Finance and professional services company

Burford Capital is a financial services company that provides specialized financing to the legal market. Founded in 2009, it offers financing to corporate legal departments and law firms engaged in litigation and arbitration, asset recovery and other legal financing such as law firm equity investments. It operates internationally with headquarters in Guernsey and is publicly traded on both the New York Stock Exchange and London Stock Exchange.

==History==

Burford was founded by Christopher Bogart and Jonathan Molot in 2009 as a way to fund commercial litigation and arbitration. Bogart had worked as general counsel for Time Warner and operated a venture capital fund, and Molot operated a firm that provided capital to companies at risk of litigation. Burford began as a small fund that initially helped corporate legal departments pay their lawyers' billable hours during litigation.

Burford became publicly traded on the London AIM Stock Exchange in October 2009 and issued further shares in a follow-on in 2010. In December 2016, Burford purchased Gerchen Keller Capital, another legal finance company.

In 2019, Burford responded to a short attack by Muddy Waters Research that claimed financial inaccuracies. The same year, the company replaced its chief financial officer, the spouse of the chief executive officer. On 12 August 2019, Burford alleged it had identified evidence consistent with “illegal market manipulation” of its shares in the run up to the short attack.

Buford became listed on the New York Stock Exchange in 2020. It also acquired a 32 percent equity stake in the UK-based litigation firm PCB Litigation the same year.

On 21 June 2021, Burford announced it had successfully been paid $103m USD, resulting from the enforcement of a judgment in the divorce suit between Russian businessman Farkhad Akhmedov and Tatiana Akhmedova. Bloomberg reported the total settlement amount was £135m. Burford Capital was successful in financing the enforcement of the judgment in the divorce litigation.

Burford financed litigation surrounding the renationalization of YPF, where in 2023 $16.1 billion in damages was awarded against Argentina on behalf of two minority shareholders of YPF. Burford's share of the verdict was estimated at $6 billion, with Burford seeking shares in YPF as payment on the judgement. On March 27, 2026, a U.S. Appeals Court overturned the decision against Argentina.

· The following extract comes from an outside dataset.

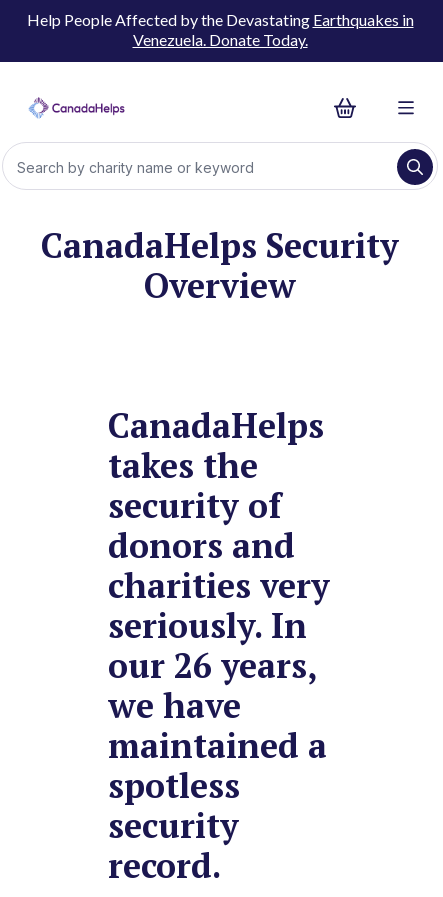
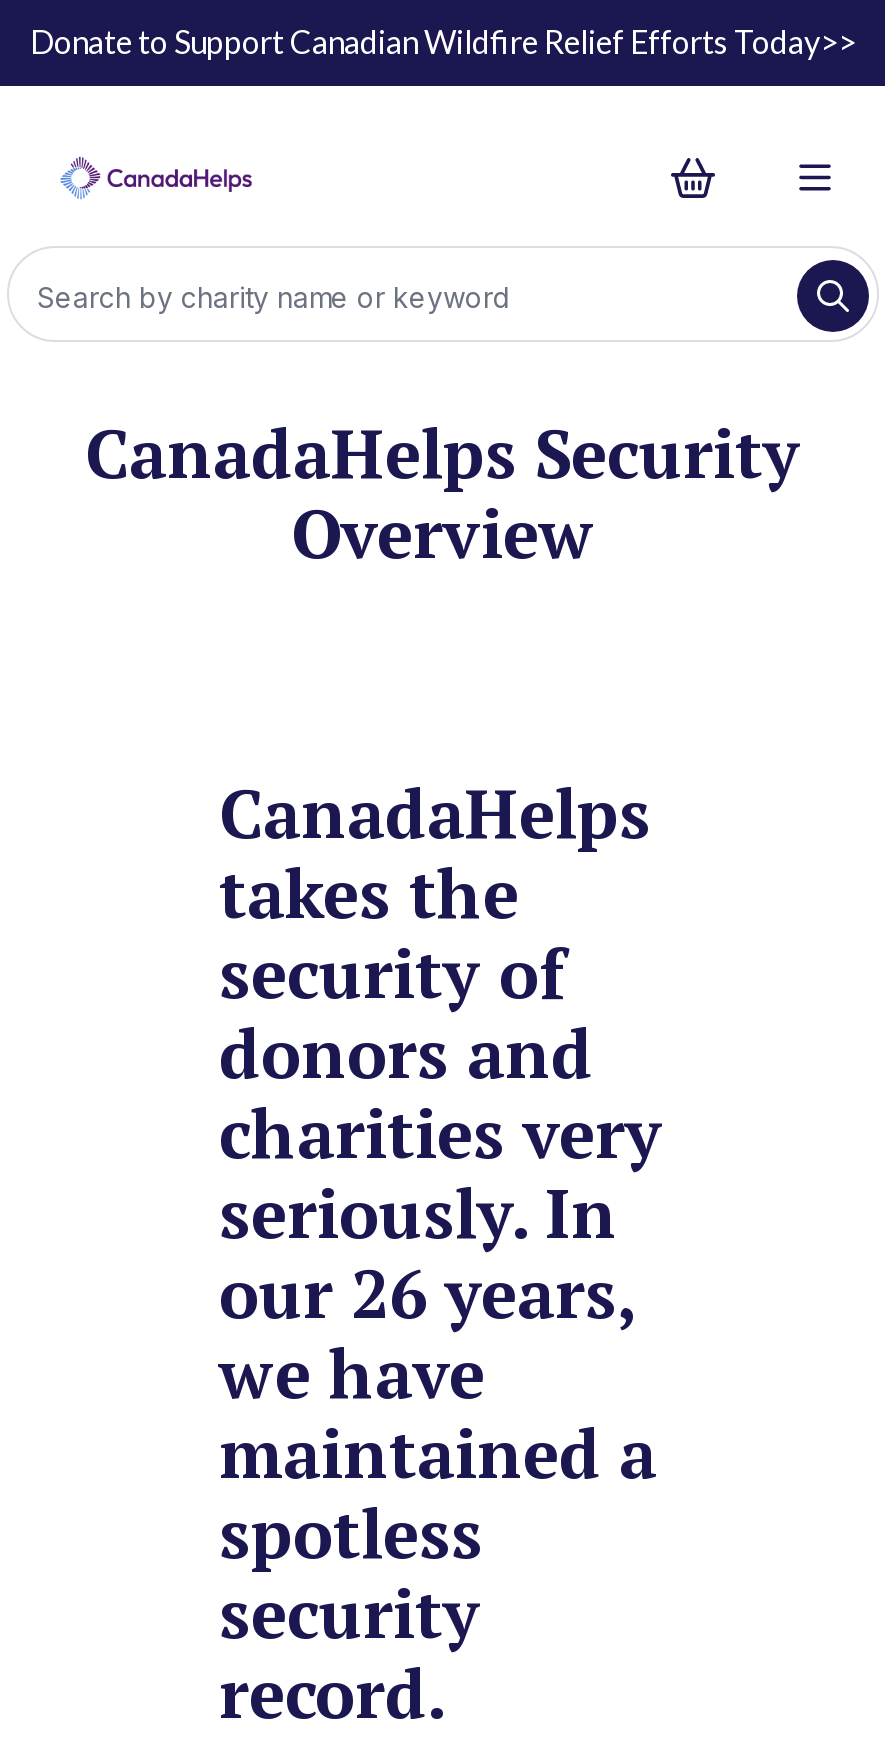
- Help People Affected by the Devastating Earthquakes in
- Venezuela. Donate Today.
+ Donate to Support Canadian Wildfire Relief Efforts Today>>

In 2023, Sysco assigned its claims to Burford in anti-trust lawsuits for price fixing. Sysco originally brought the suits against chicken, beef, pork and turkey suppliers. Burford had funded $140 million of the litigation beginning in 2019 and was later in a dispute with Sysco over settlements with the suppliers. It sued Burford, alleging Burford was interfering with the settlements. Sysco had previously assigned a substantial portion of the claims in breach of its agreement with Burford.

In 2025, Burford made a minority investment in Kindleworth, a London-based consultancy.